PROBLEM STATEMENT: Output, word for word, the span of lines that starts at the one containing "subtotal: 12735.00 -> 16235.00" and ends at the last line of the records.

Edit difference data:
- - -

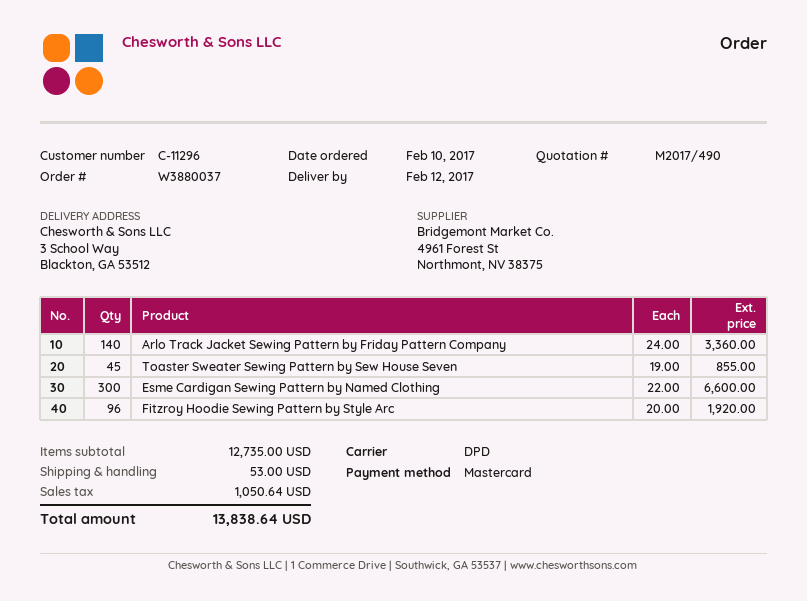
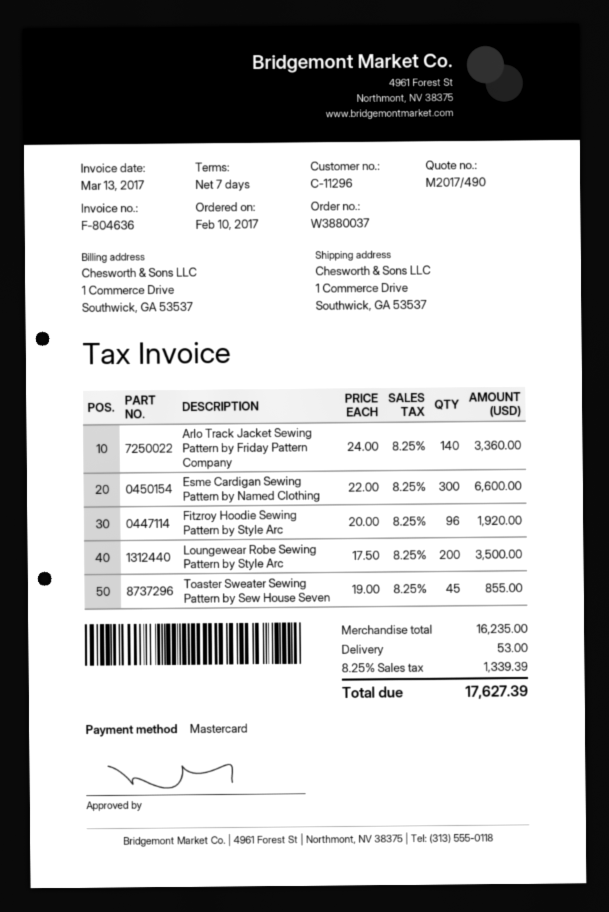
ship to: 3 School Way, Blackton, GA 53512 -> 1 Commerce Drive, Southwick, GA 53537
Loungewear Robe Sewing Pattern by Style Arc: none -> 200 x 17.50 = 3500.00
subtotal: 12735.00 -> 16235.00
tax: 1050.64 -> 1339.39
total: 13838.64 -> 17627.39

- - -

RESPONSE:
subtotal: 12735.00 -> 16235.00
tax: 1050.64 -> 1339.39
total: 13838.64 -> 17627.39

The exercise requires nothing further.